“There, you are down. Too drunk to stand up;” and the policeman helped him to his feet again, and walked him along towards the station.

“No, sir. There you are wrong again; it’s stocks that’s down. It’s the stockholders—hic—that’s staggering along; they’ve fallen and skinned their noses on the curb-stone of adversity. There! don’t you see them—crawling along?”

“O, you’ve got the tremens. Come on,” exclaimed the policeman.

“Me? No; it’s the shorts and bears what’s got the dol—hic—lar—tremens. I’ve caught the pan—hics—panics, sir; that’s all.”

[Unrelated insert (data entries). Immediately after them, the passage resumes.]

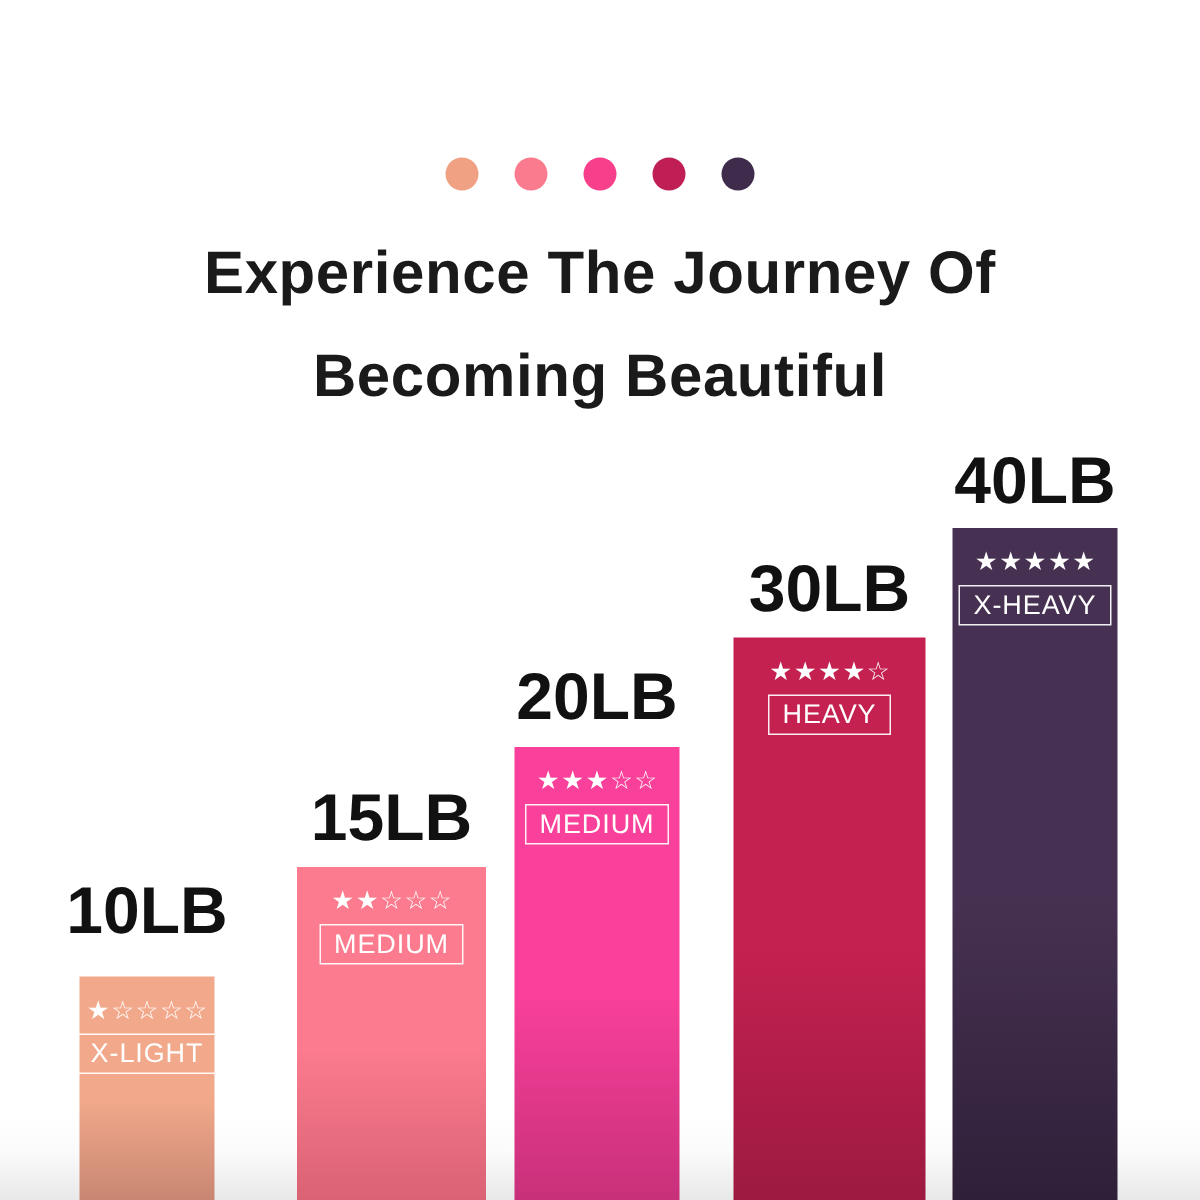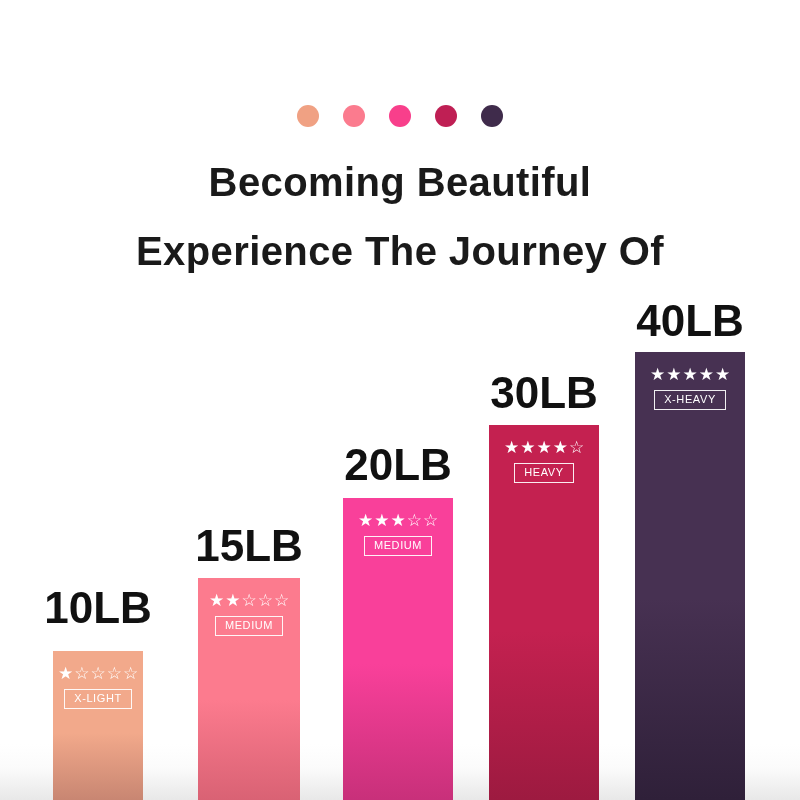"Becoming Beautiful" span.headline-line { order: before "Experience The Journey Of" -> after "Experience The Journey Of" }
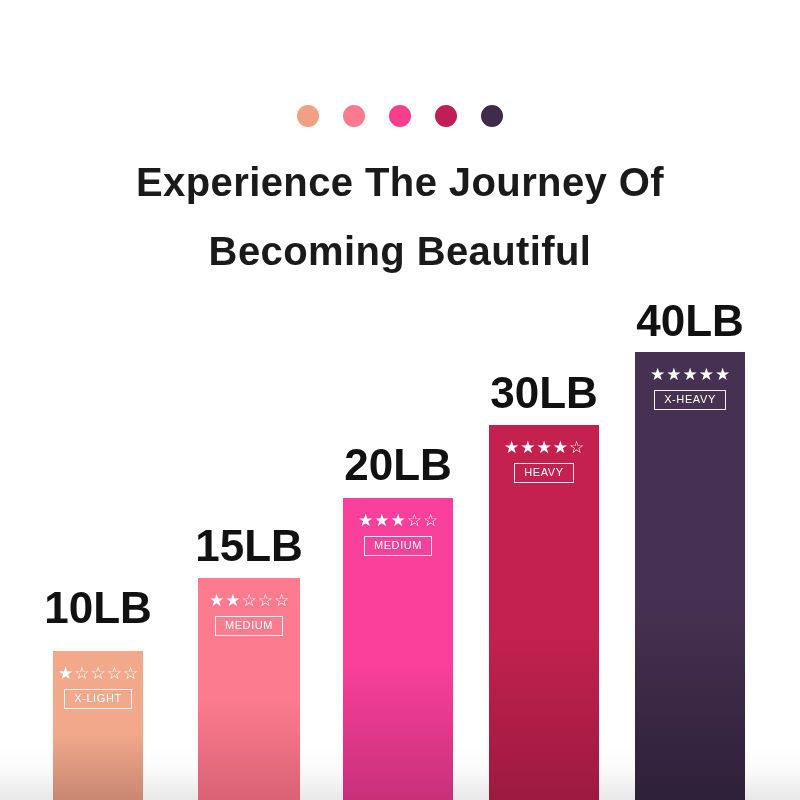"30LB" div.bar-group { width: 110px -> 128px }
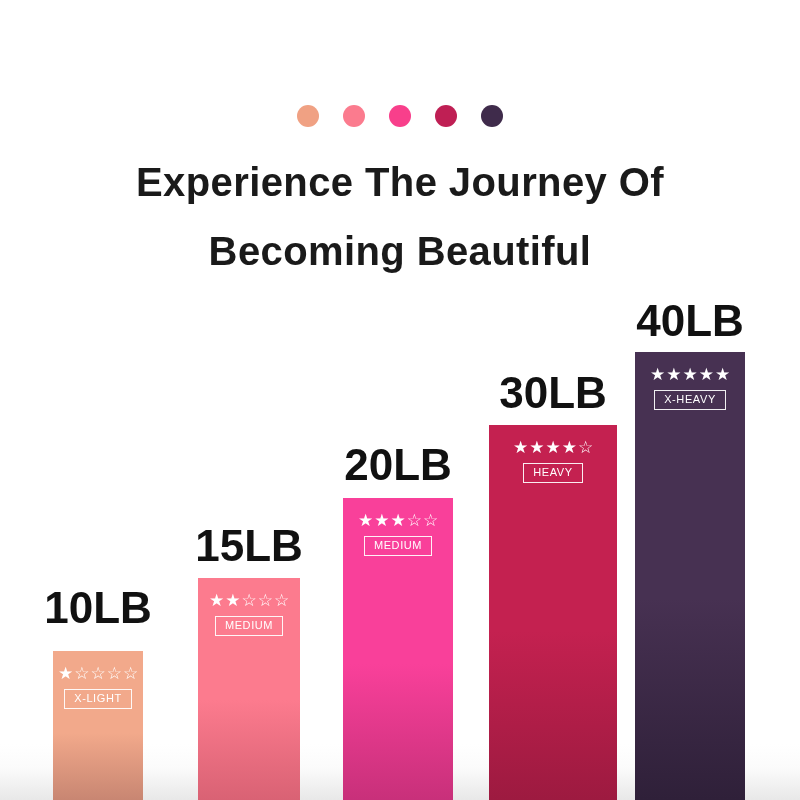"X-HEAVY" .badge { font-size: 11px -> 18px }
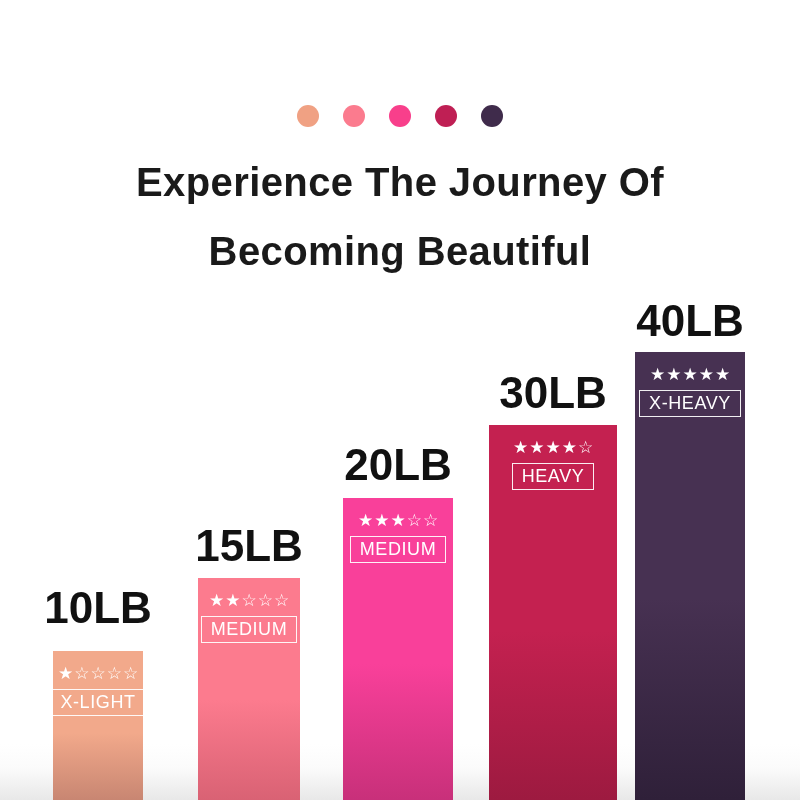"15LB" div.bar-group { width: 102px -> 126px }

The policeman thrust the money-maniac into a cell, and the last seen of him he leaned back against the wall, his feet braced out, while, hatless and the knot of his cravat round under his left ear, he stood arguing the money-market with an imaginary broker on the opposite side of his cell.

An “Eye-opener.”

“How much do you charge, sir?” asked a poor farmer, from Framingham, of a city doctor, who had just wiped a bit of dust from the eye of his son.

“Twenty-five dollars, if you please,” was the modest reply.

“I cannot pay it, sir,” said the poor man. “It only took you a half minute. Our doctor was not at home; but I didn’t think you would charge me much, sir.”

So the M. D. very benevolently (?) accepted ten dollars—all the poor man had.